The fund selects companies similar in size to those in the Russell 1000 Growth Index, whose market caps are between $2 billion and $2.1 trillion. Putnam Investment considers a company’s valuation, financial strength, growth potential, competitive position in its industry, projected future earnings, cash flows, and dividends when buying and selling investments.

As a semi-transparent fund using the Fidelity model, PGRO does not disclose its current holdings daily. Instead, it publishes a tracking basket of previously disclosed holdings, liquid ETFs that mirror the portfolio’s investment strategy, and cash and cash equivalents. The tracking portfolio is designed to track the actual fund portfolio’s overall performance closely, and actual portfolio reports are released monthly.
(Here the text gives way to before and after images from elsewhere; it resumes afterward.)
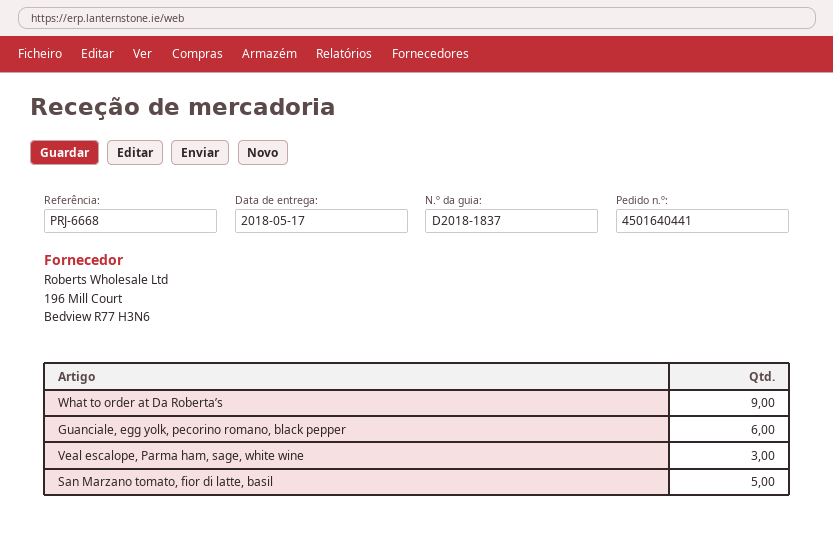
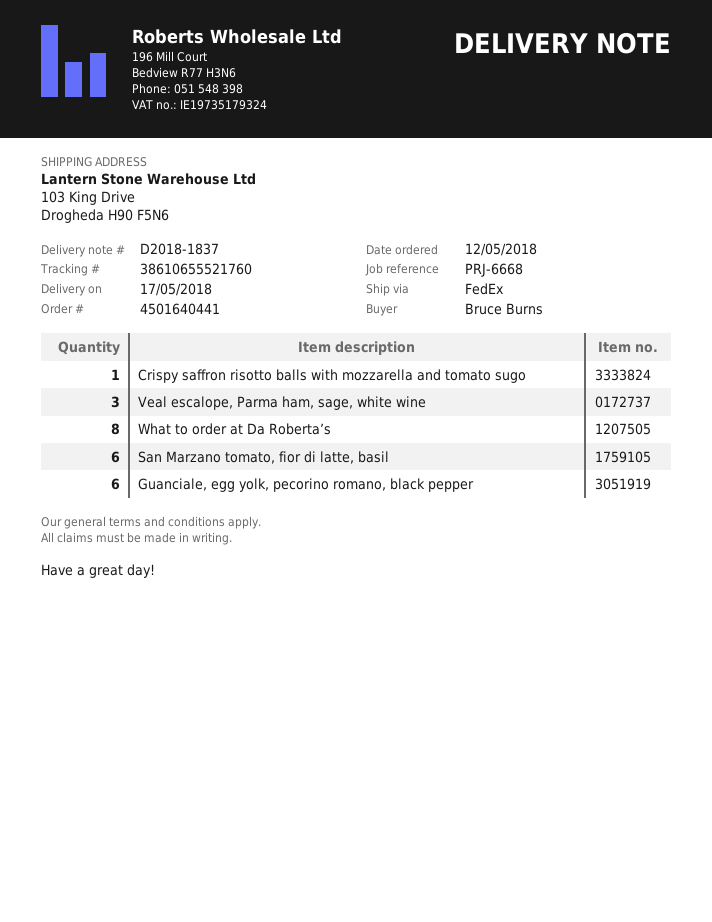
What to order at Da Roberta’s: 9 -> 8
San Marzano tomato, fior di latte, basil: 5 -> 6
Crispy saffron risotto balls with mozzarella and tomato sugo: none -> 1

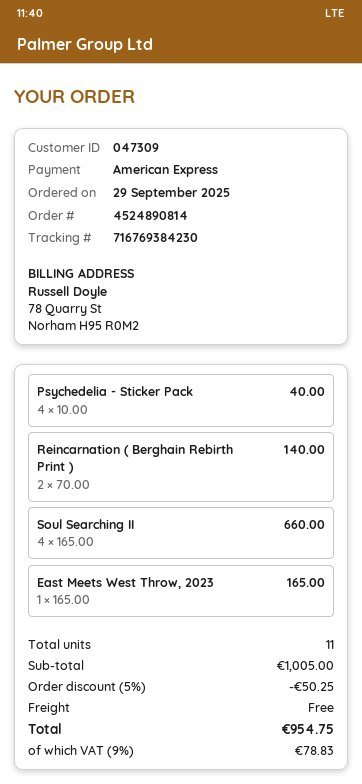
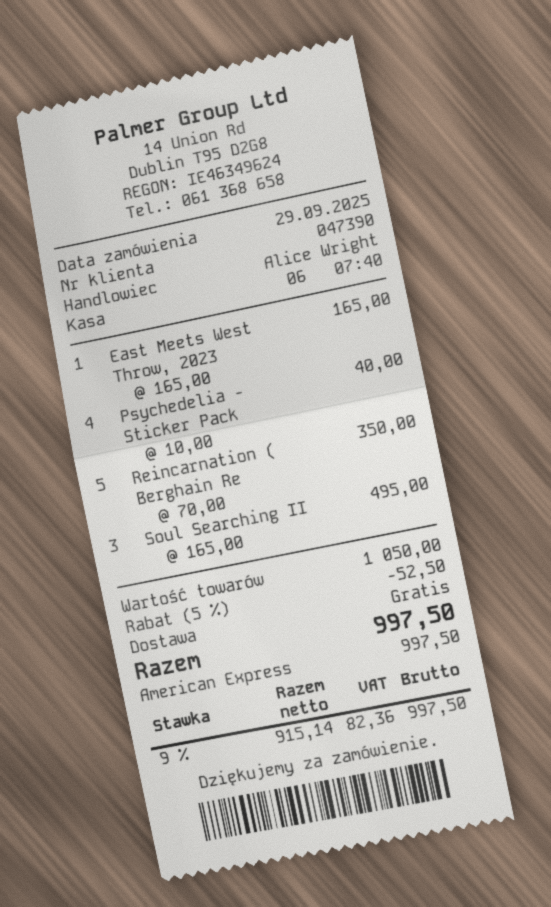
customer number: 047309 -> 047390
Reincarnation ( Berghain Rebirth Print ): 2 x 70.00 = 140.00 -> 5 x 70.00 = 350.00
Soul Searching II: 4 x 165.00 = 660.00 -> 3 x 165.00 = 495.00
subtotal: 1005.00 -> 1050.00
discount: 5% = 50.25 -> 5% = 52.50
tax: 9% = 78.83 -> 9% = 82.36
total: 954.75 -> 997.50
One of the growth themes, the “Amazon effect,” recognizes that U.S. e-commerce sales could potentially pass brick and mortar store sales by 2040 as increasingly more consumers shop online, which adversely affects retail companies.

Putnam Investments invests in retail box stores that offer products and services that don’t necessarily translate well into an e-commerce setting; this includes products that may weigh too much, products that require fast delivery or delivery with a greater frequency than is feasible for online costs, or else offer services that can’t be duplicated online. Home Depot, Inc. (HD) is one such big-box retailer that offers products and services that will continue to flourish in the midst of online competition, and it is carried at a weight of 0.48% in the fund.

As of the end of August, PGRO had holdings in Microsoft (MSFT) at 9.90%, Apple (AAPL) at 8.20%, and Amazon.com (AMZN) at 7.28%.

PGRO has an expense ratio of 0.55% and had 39 holdings as of the end of August.